Material for this exercise:
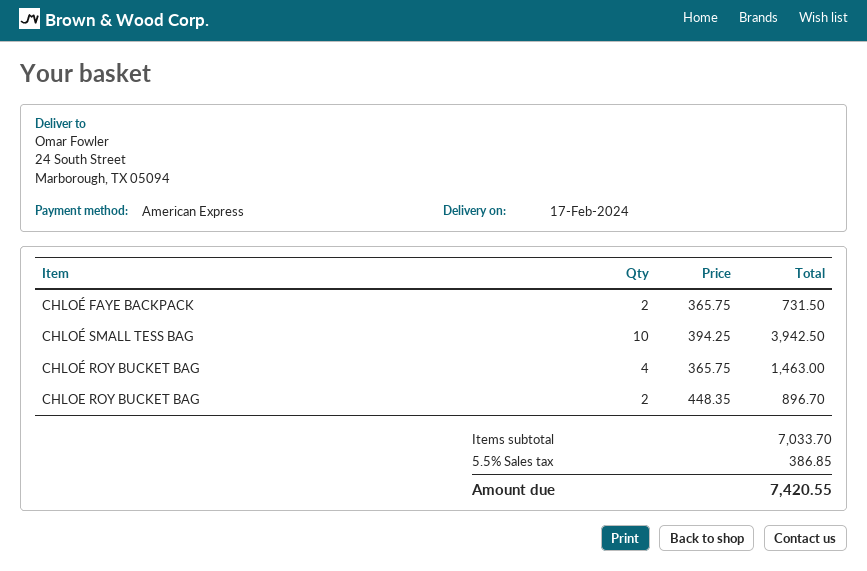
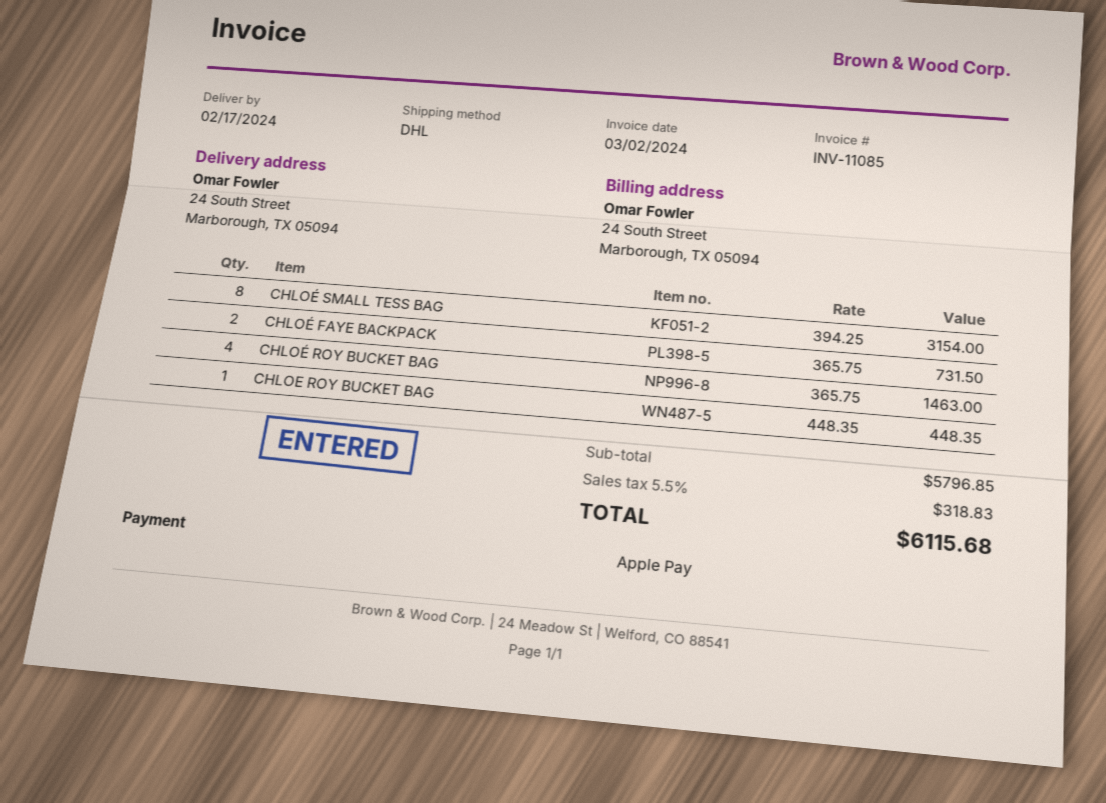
payment method: American Express -> Apple Pay
CHLOÉ SMALL TESS BAG: 10 x 394.25 = 3942.50 -> 8 x 394.25 = 3154.00
CHLOE ROY BUCKET BAG: 2 x 448.35 = 896.70 -> 1 x 448.35 = 448.35
subtotal: 7033.70 -> 5796.85
tax: 5.5% = 386.85 -> 5.5% = 318.83
total: 7420.55 -> 6115.68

What to produce:
With the line containing "CHLOÉ SMALL TESS" as the first and the last line of the data as the final one, copy every line between them exactly, those two included.

Response area:
CHLOÉ SMALL TESS BAG: 10 x 394.25 = 3942.50 -> 8 x 394.25 = 3154.00
CHLOE ROY BUCKET BAG: 2 x 448.35 = 896.70 -> 1 x 448.35 = 448.35
subtotal: 7033.70 -> 5796.85
tax: 5.5% = 386.85 -> 5.5% = 318.83
total: 7420.55 -> 6115.68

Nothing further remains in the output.